I think the reason why it’s so much easier to celebrate birthdays when you’re a young boy or a young girl is because you actually see yourself grow. When you’re four, you see you have possibly grown taller at five. When you’re ten, you know you can reach for the third shelf you couldn’t when you were five. At eleven, your feet can now reach the pedals of your brother’s bicycle, while saying farewell to training wheels. Adolescence provides even more reason to appreciate a birthday, when growing up can be literal: most get taller, some would gain or lose weight, voices dip to lower registers, hair grows in the most unexpected of places, and faces are adorned with acne. With hormones pumping relentlessly, growth is unmistakable.
But once you’ve outgrown puberty, and once the physical changes settle for a while, birthdays, the occasion where you’re reminded you’ve grown a year older, are less noticeable. You still look the same a year before when you turned twenty-one, -two, or -three. You still feel the same. You’re still as exhausted ever. You’re still as idealistic, or fearful, or realistic as ever.
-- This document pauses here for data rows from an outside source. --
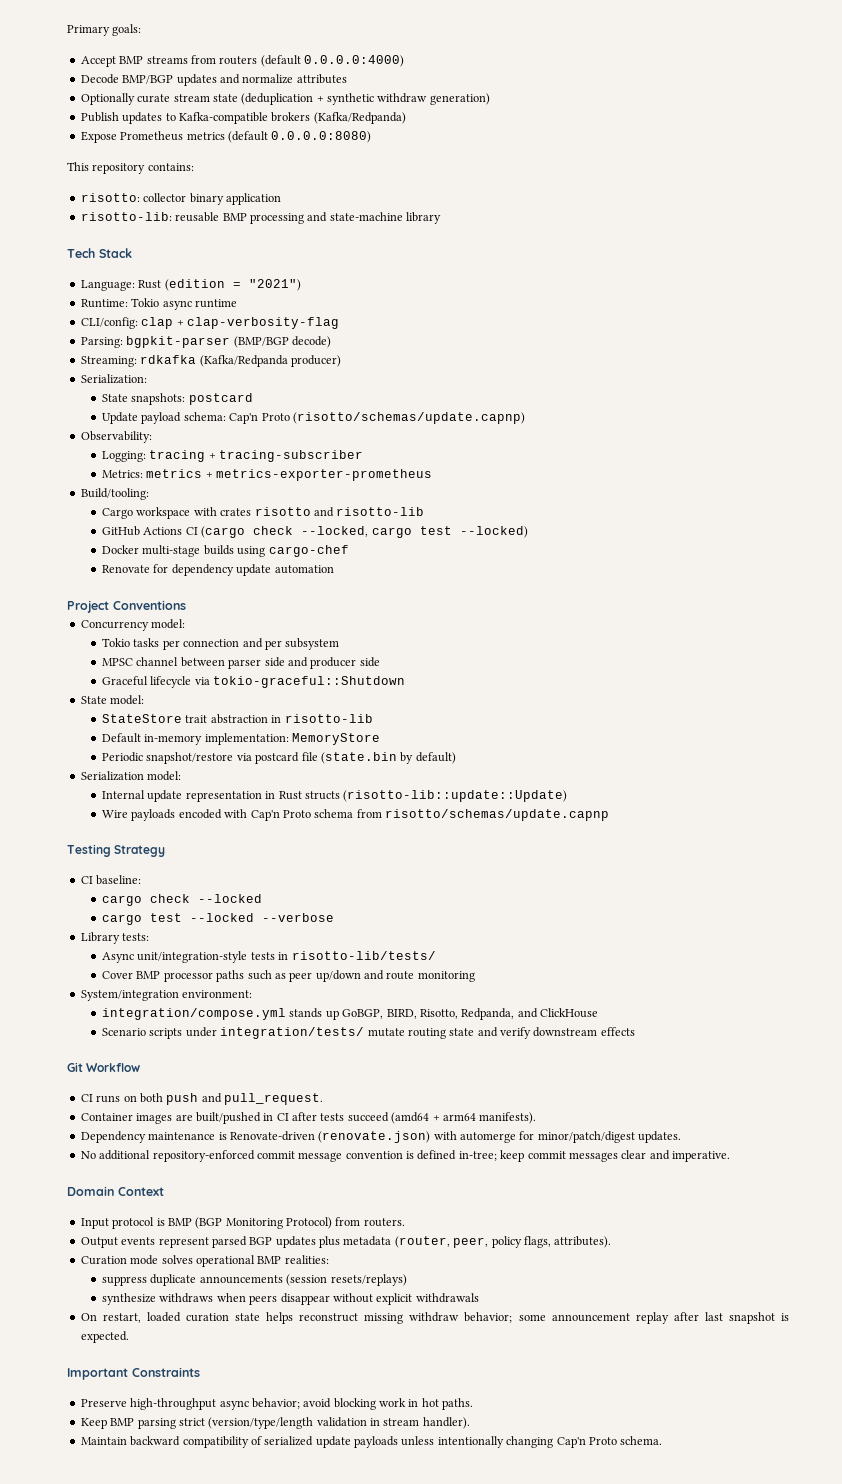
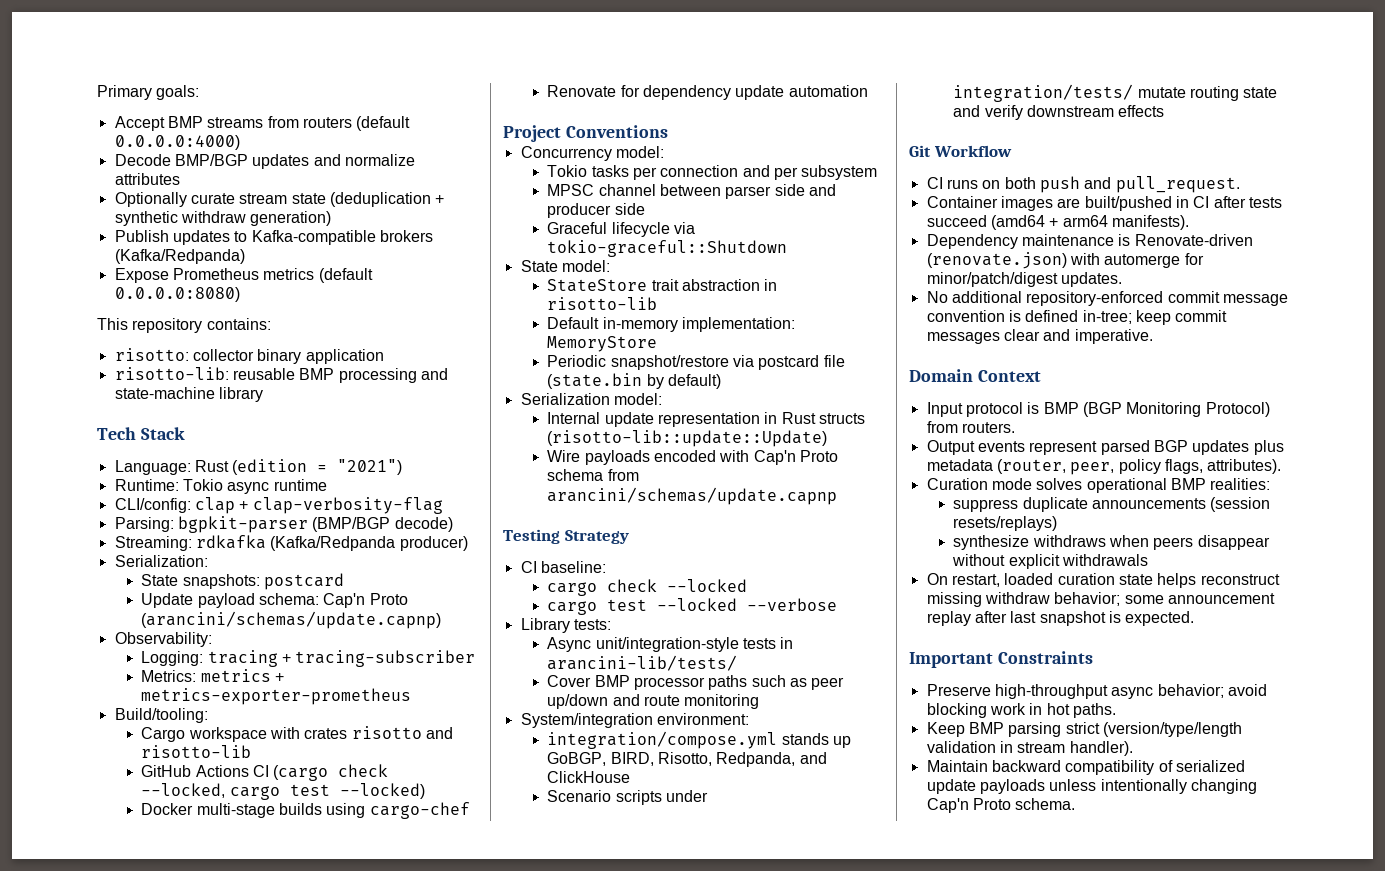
- Update payload schema: Cap'n Proto (risotto/schemas/update.capnp)
+ Update payload schema: Cap'n Proto (arancini/schemas/update.capnp)
- Wire payloads encoded with Cap'n Proto schema from risotto/schemas/update.capnp
+ Wire payloads encoded with Cap'n Proto schema from arancini/schemas/update.capnp
- Async unit/integration-style tests in risotto-lib/tests/
+ Async unit/integration-style tests in arancini-lib/tests/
Perhaps, it’s this period between say, twenty years to thirty or even thirty-five years old, when growing up means less of becoming a stranger in front of your own mirror, and more of becoming familiar with the brevity of life.
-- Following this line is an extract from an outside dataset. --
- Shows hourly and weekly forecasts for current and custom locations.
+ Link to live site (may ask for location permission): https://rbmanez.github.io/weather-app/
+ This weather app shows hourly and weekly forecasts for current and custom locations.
The physical changes during that period is gradual: wrinkles and lines unmask in increments, grey hair slowly finds its way to your black mane, back pains become more common, while adult responsibilities gradually work into your system.
After thirty, thirty-five, or even at forty, I guess that is when birthdays become more meaningful again. It’s when the fifteen minute walk is now arduous. It’s when joints are no longer as flexible or responsive, and the grey hair becomes more pronounced to show a salt and pepper mane, rather than a jet black sea with silver highlights. It’s when most people are in crises or in unforeseen changes parallel to a similar search for identity in teenage life.
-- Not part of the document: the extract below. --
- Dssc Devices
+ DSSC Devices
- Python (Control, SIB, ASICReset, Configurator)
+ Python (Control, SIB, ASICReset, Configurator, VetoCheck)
I’m still in the plateau sort of stage, where I can’t see if I am actually growing that determining any change of the exterior poses a difficulty. I am in a period of my life where the only measure can be found, or felt, inside. But the interior life can be quite convoluted with the pressures of adulthood gaining more weight against a less malleable system. Growing older is simply not the same as growing up. While the years stack one after the other, and the reliability of physical changes leaves one yearning for something tangible, our bodies begin their deceit just when our minds, enriched by years of experience, begin to be more docile to our ideas.
“The more sand that has escaped from the hourglass of our life, the clearer we should see through it.”